A peine les résultats des élections connus, dimanche 27 juin, les conseillers de l'Élysée se penchaient déjà sur la réouverture du dossier sensible de la réforme des retraites. Oubliée, la réforme systémique lancée au début du quinquennat, au profit d'un projet dirigé par des conseillers proches d'Emmanuel Macron. Parmi eux, Alexis Kohler, le secrétaire général de l'Élysée, et les ministres Bruno Le Maire et Sébastien Le Cornu, qui préconisent une augmentation de l'âge légal de départ en retraite de 62 à 64 ans.
Concrètement, comme le rapporte Les Échos, ceux nés en 1961 pourraient accéder à leurs droits dès 62 ans et demi à partir de 2022-2023, avec un ajustement de six mois pour chaque génération suivante, atteignant ainsi 64 ans pour les natifs de 1964 en 2028-2029.
Une réforme risquée
Cette mesure, qui pourrait être intégrée dans le projet de loi de finances de la Sécurité sociale dès l'automne 2021, est censée générer une économie de 14 milliards d'euros dès 2026. Cependant, elle pourrait comporter des exemptions pour ceux ayant commencé à travailler tôt ou présentant une invalidité. De plus, un minimum de retraite de 1 000 euros, équivalent à 85% du Smic, pourrait être instauré.
Divers rapports récents, notamment ceux de la Cour des comptes et des économistes Jean Tirole et Olivier Blanchard, se penchent sur cette mesure, soulignant la nécessité de réformer après les lourdes dépenses provoquées par la crise sanitaire. Néanmoins, ce projet n'est pas sans risques.
Sur le plan politique, les partenaires sociaux craignent que la rentrée sociale s'annonce tumultueuse, d'autant plus que l'abandon de la suppression des régimes spéciaux pourrait faciliter l'acceptation de cette réforme par les syndicats, selon l'Élysée.

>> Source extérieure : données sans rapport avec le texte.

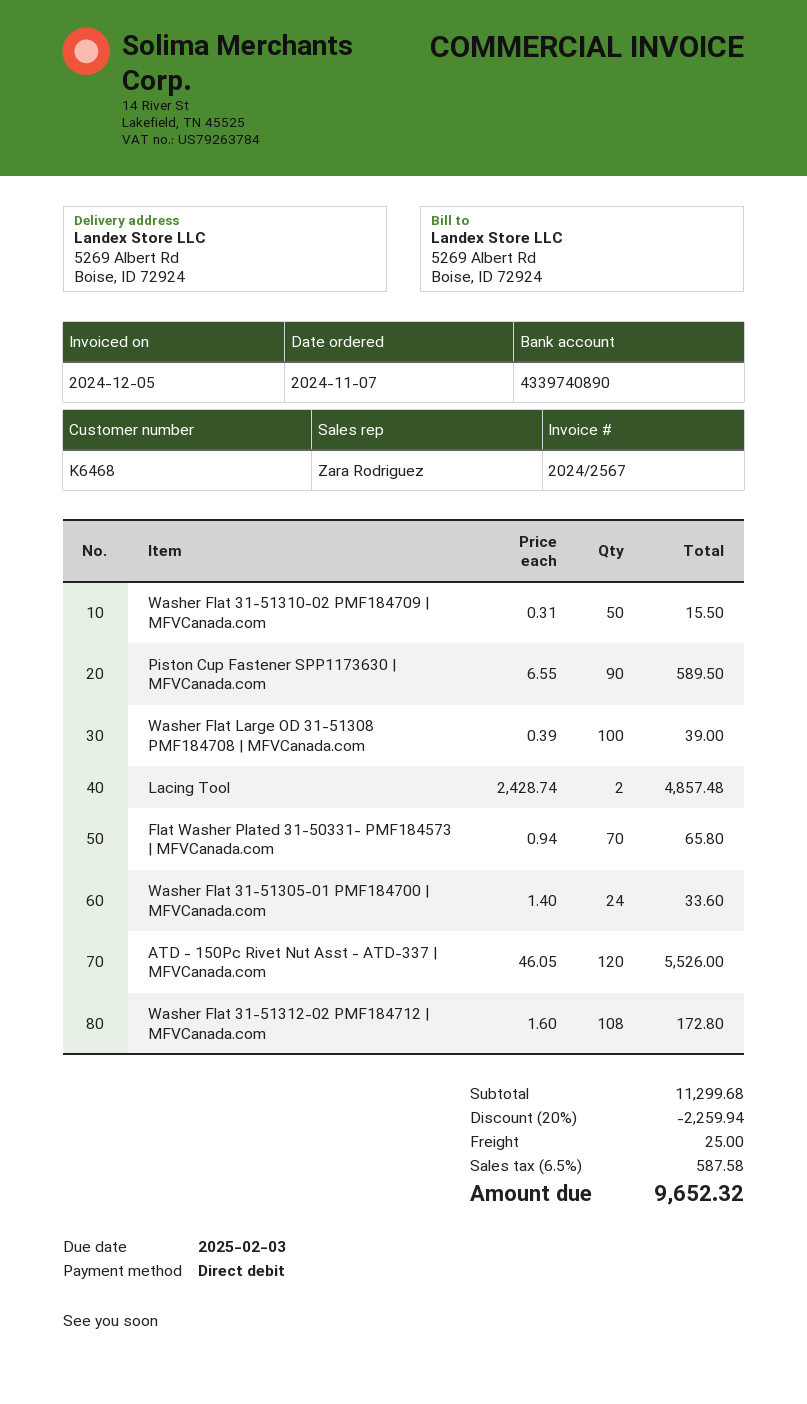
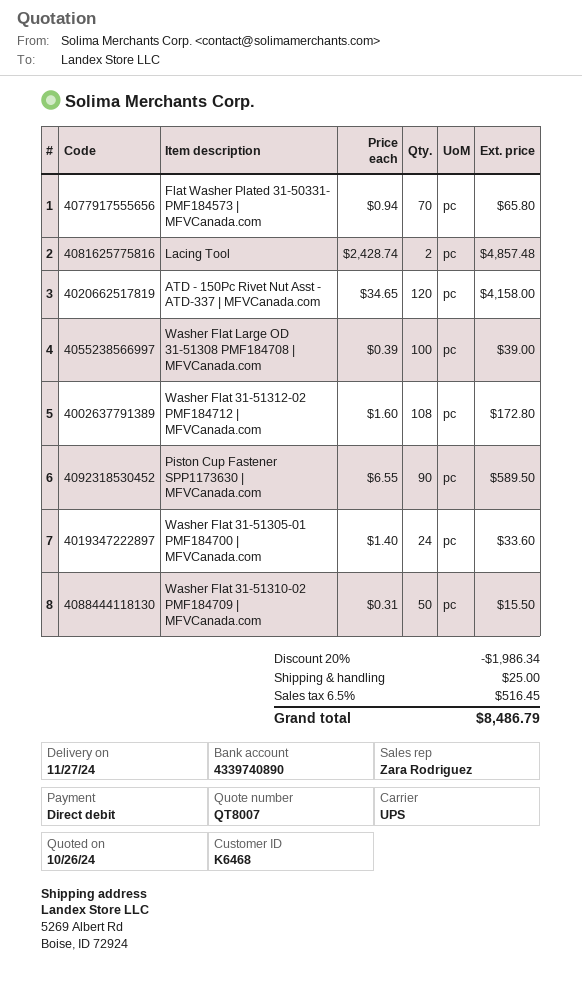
ATD - 150Pc Rivet Nut Asst - ATD-337 | MFVCanada.com: 120 x 46.05 = 5526.00 -> 120 x 34.65 = 4158.00
discount: 20% = 2259.94 -> 20% = 1986.34
tax: 6.5% = 587.58 -> 6.5% = 516.45
total: 9652.32 -> 8486.79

Un regard sur les conséquences économiques
Économiquement, le Conseil d'orientation des retraites avait noté dès 2019 que repousser l'âge de départ à la retraite pourrait accroître le chômage à court terme. L'analyse des rapports fournis à l'exécutif insiste également sur l'indispensable soutien à l'emploi des seniors, qui souffrent d'une exclusion du marché du travail bien avant l'âge de la retraite.
Les économies réalisées grâce à cette réforme devraient être investies dans l'extension de la garantie jeunes et dans une loi sur la dépendance, dont l'adoption a été repoussée à plusieurs reprises.
Avec la réélection de Xavier Bertrand dans les Hauts-de-France, qui propose un report à 65 ans, et les demandes de Marine Le Pen pour un retour à 60 ans, le projet de l'Élysée pourrait servir à rétablir une dynamique réformatrice. Comme l'indique un ministre au média Les Échos: "Si les gens n'en veulent pas, ils ne reconduiront pas Emmanuel Macron."